WHAT IS NEEDED —
A verbatim copy of the line containing "Adapted | Adjusted Volume" and all lines after it, up to and including the final line of the records, is the only acceptable output.

RECORD EXCERPTS —
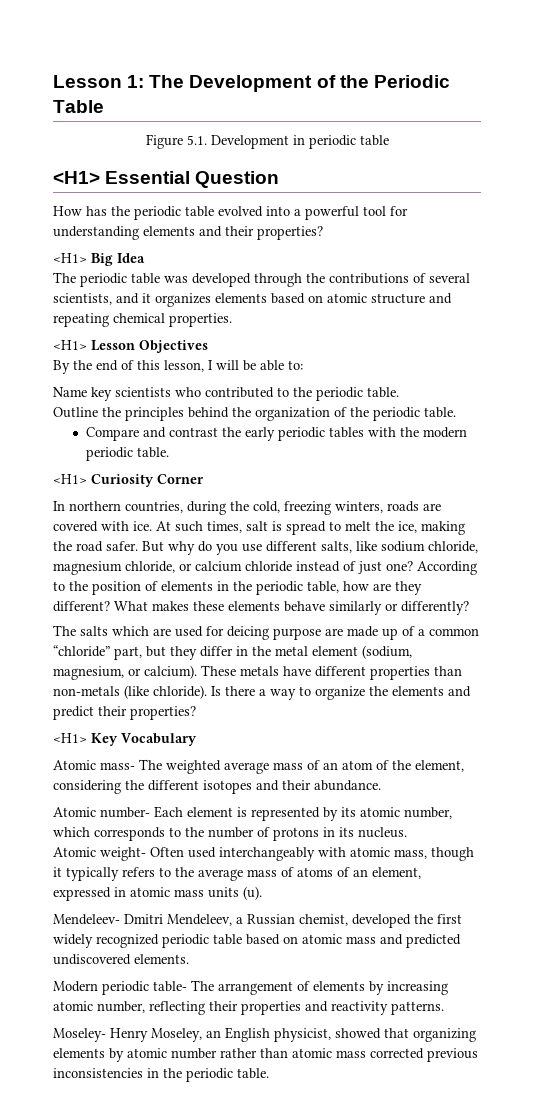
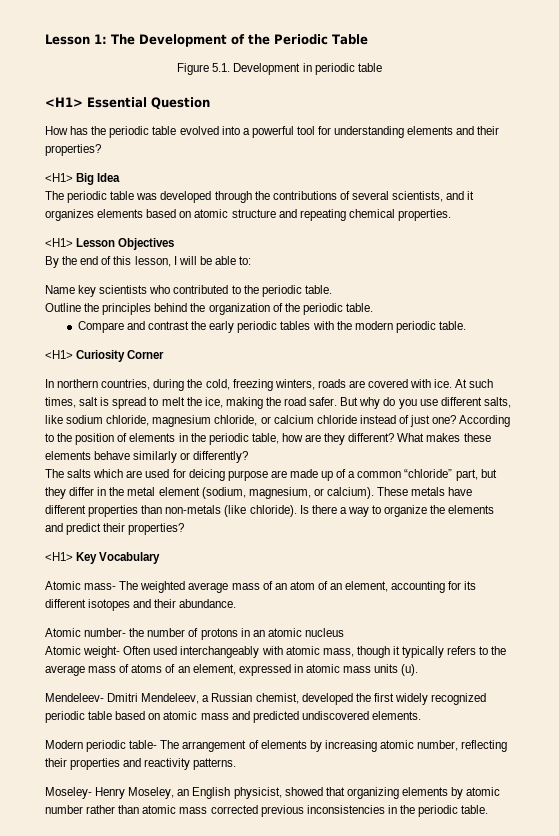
- Atomic mass- The weighted average mass of an atom of the element, considering the different isotopes and their abundance.
+ Atomic mass- The weighted average mass of an atom of an element, accounting for its different isotopes and their abundance.
- Atomic number- Each element is represented by its atomic number, which corresponds to the number of protons in its nucleus.
+ Atomic number- the number of protons in an atomic nucleus

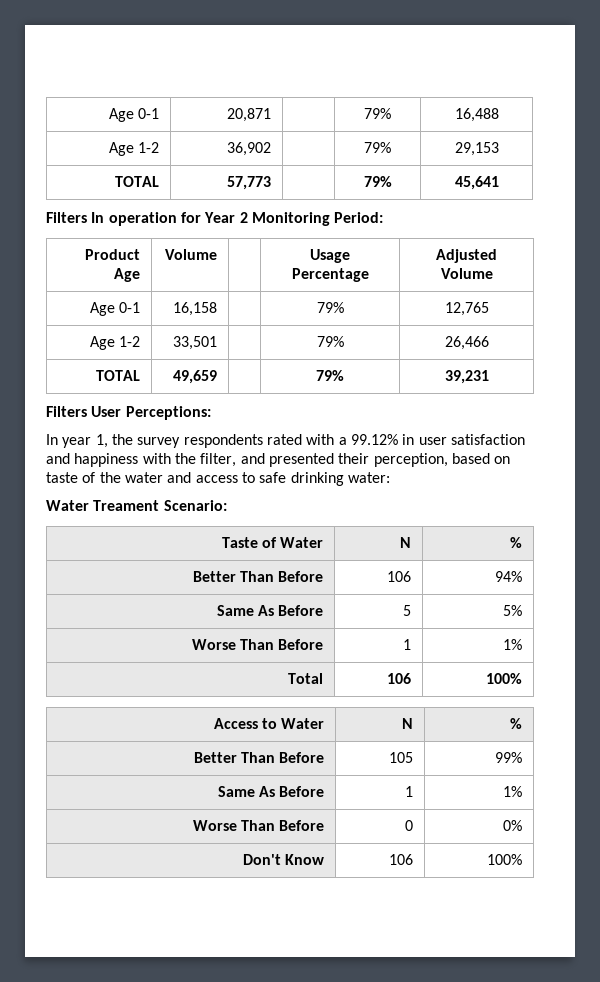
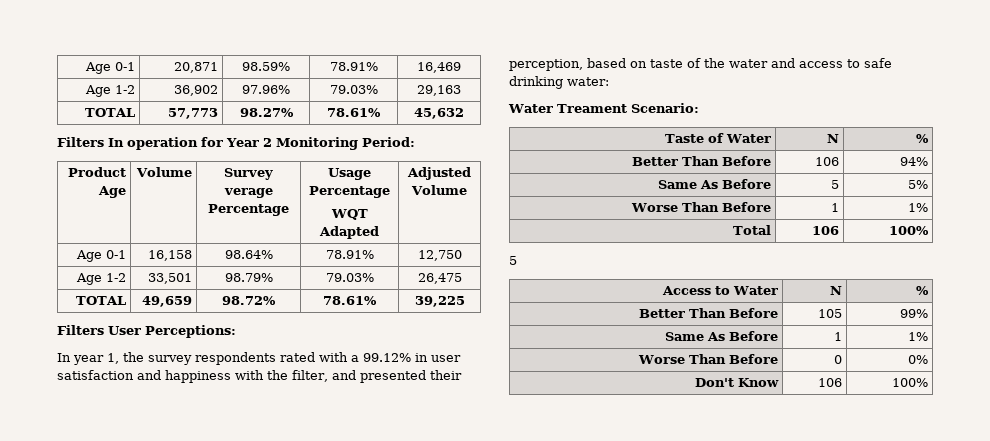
- Age 0-1 | 20,871 | | 79% | 16,488
+ Age 0-1 | 20,871 | 98.59% | 78.91% | 16,469
- Age 1-2 | 36,902 | | 79% | 29,153
+ Age 1-2 | 36,902 | 97.96% | 79.03% | 29,163
- TOTAL | 57,773 | | 79% | 45,641
+ TOTAL | 57,773 | 98.27% | 78.61% | 45,632
- Product Age | Volume | | Usage Percentage | Adjusted Volume
+ Product Age | Volume | Survey verage Percentage | Usage Percentage
+ WQT Adapted | Adjusted Volume
- Age 0-1 | 16,158 | | 79% | 12,765
+ Age 0-1 | 16,158 | 98.64% | 78.91% | 12,750
- Age 1-2 | 33,501 | | 79% | 26,466
+ Age 1-2 | 33,501 | 98.79% | 79.03% | 26,475
- TOTAL | 49,659 | | 79% | 39,231
+ TOTAL | 49,659 | 98.72% | 78.61% | 39,225
  Total | 106 | 100%
+ 5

ANSWER TO THE EXERCISE —
+ WQT Adapted | Adjusted Volume
- Age 0-1 | 16,158 | | 79% | 12,765
+ Age 0-1 | 16,158 | 98.64% | 78.91% | 12,750
- Age 1-2 | 33,501 | | 79% | 26,466
+ Age 1-2 | 33,501 | 98.79% | 79.03% | 26,475
- TOTAL | 49,659 | | 79% | 39,231
+ TOTAL | 49,659 | 98.72% | 78.61% | 39,225
  Total | 106 | 100%
+ 5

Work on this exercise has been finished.